[Exercise requirements]: From the entries below, copy exactly the lines from the one that contains "Mei-Tai Xiamen: 6 for 269.40 -> 3 for 134.70" through the one that contains "total: 1639.31 -> 1484.48", both included, and only those.

[Exercise data]:
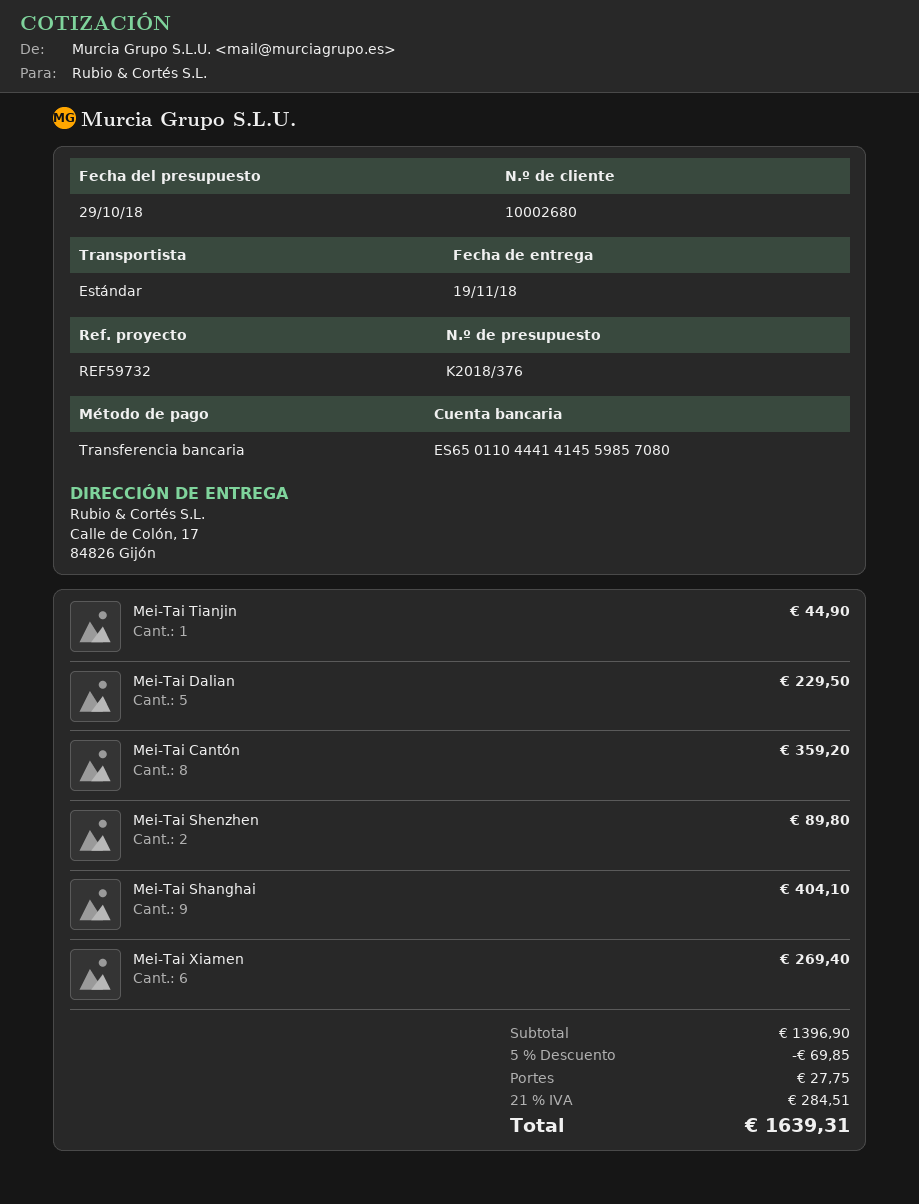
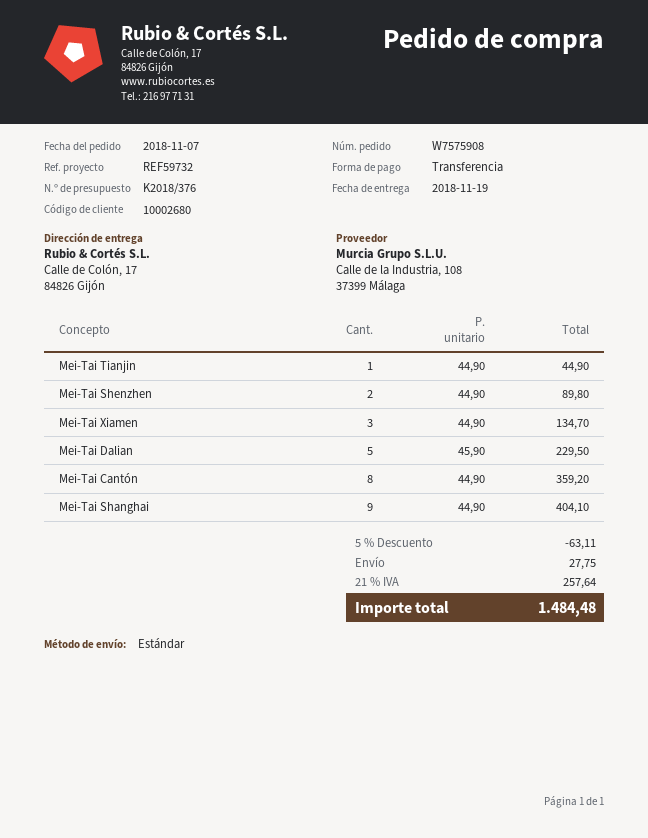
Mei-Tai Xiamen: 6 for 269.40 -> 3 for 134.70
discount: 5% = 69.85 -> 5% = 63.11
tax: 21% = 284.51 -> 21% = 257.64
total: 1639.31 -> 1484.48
---
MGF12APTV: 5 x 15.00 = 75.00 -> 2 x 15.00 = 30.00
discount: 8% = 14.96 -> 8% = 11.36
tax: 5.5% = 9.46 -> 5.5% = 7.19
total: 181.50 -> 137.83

[Result of this exercise]:
Mei-Tai Xiamen: 6 for 269.40 -> 3 for 134.70
discount: 5% = 69.85 -> 5% = 63.11
tax: 21% = 284.51 -> 21% = 257.64
total: 1639.31 -> 1484.48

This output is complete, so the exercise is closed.